CT_00_020 -- Vectorize roms benchmark from spec2017
About
The roms benchmark in spec2017 is reasonably friendly for vectorization, performance gains relative to a single FPU scalar implementation should be on the order of 35%. Verify the benchmark vectorizes and sees a comparable performance improvement on RISC-V.

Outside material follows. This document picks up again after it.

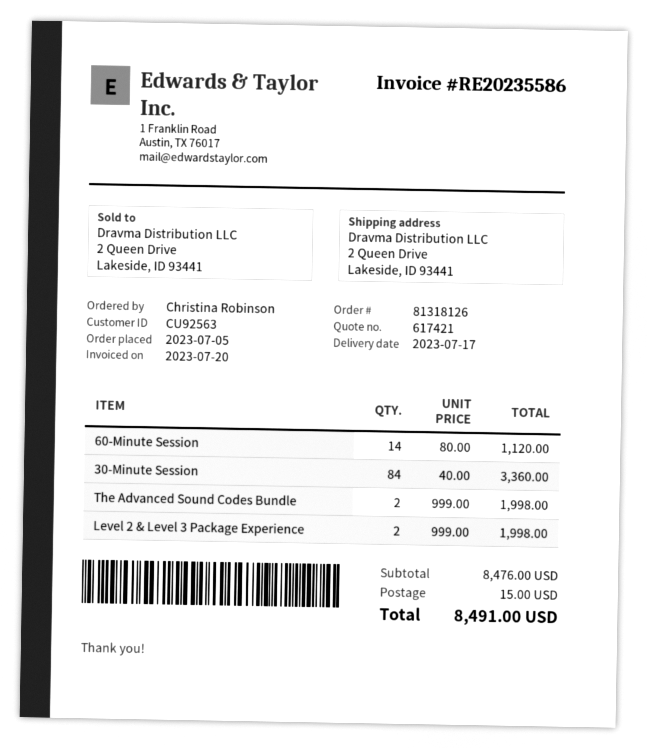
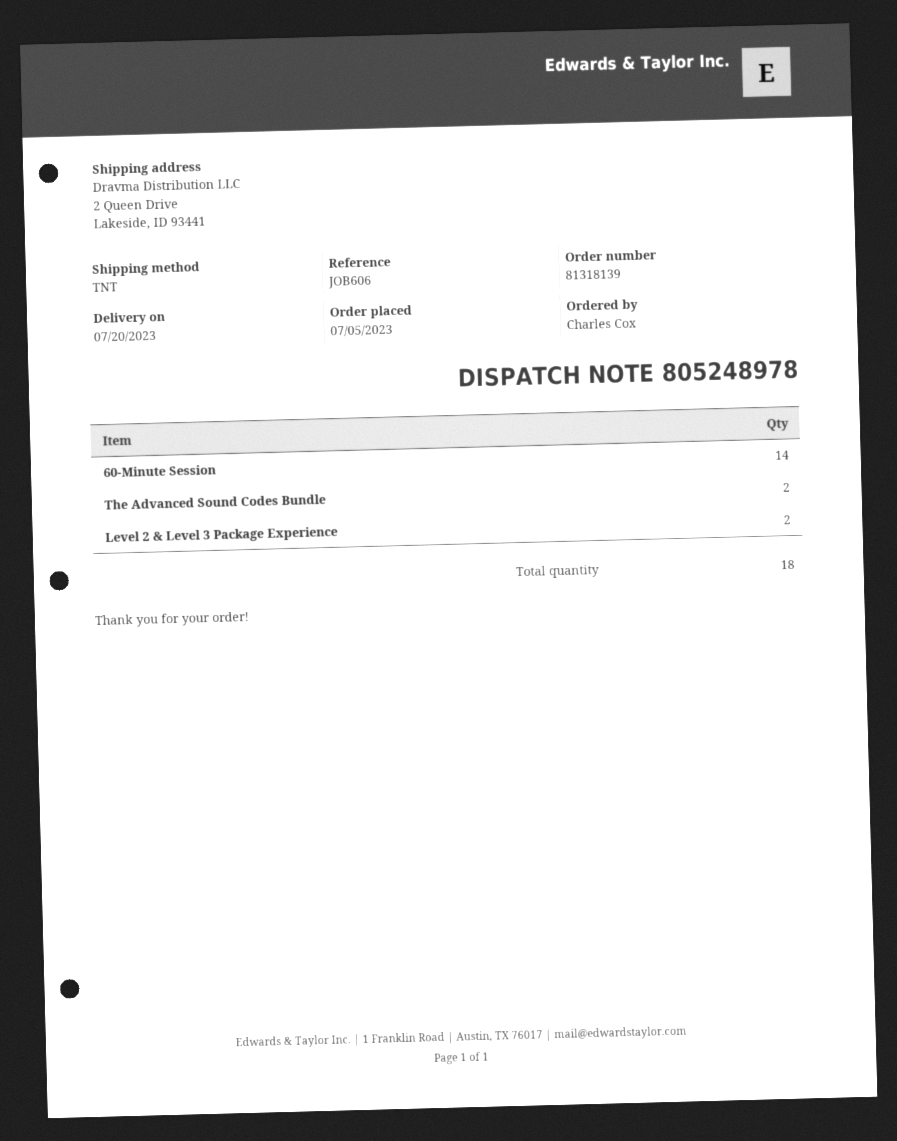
order number: 81318126 -> 81318139
delivery date: 2023-07-17 -> 2023-07-20
ordered by: Christina Robinson -> Charles Cox
30-Minute Session: 84 -> none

Data from the k1 shows a 56% reduction in instruction counts, but a 5% regression in cycle counts. While disappointing it is roughly in line with other benchmarks performance with vector enabled. Again, it's believed this is weakness in the k1 vector architecture, not a failing in GCC.
Stakeholders/Partners
RISE:
Ventana: Robin Dapp – lead developer
Ventana: Jeff Law
External:
Dependencies
Status
Development | COMPLETE |
|
|---|---|---|
Development Timeline | 1H2024 |
|
Upstreaming | COMPLETE |
|
Upstream Version | gcc-14 Spring 2024 |
|
Contacts | Robin Dapp (Ventana) Jeff Law (Ventana) |
|
Dependencies | Need performance for closure |
|
Updates
May 29, 2024
Added data from a spec run on the k1 design.
Mar 14, 2024
Seeing a 33% reduction in dynamic instruction count
x86_64 has a 22% performance improvement
aarch64 has an 8% performance improvement
RVV data looks good so far, needs to be tested for actual improvement on hardware
Dec 29, 2023
Project reported as a priority for 1H2024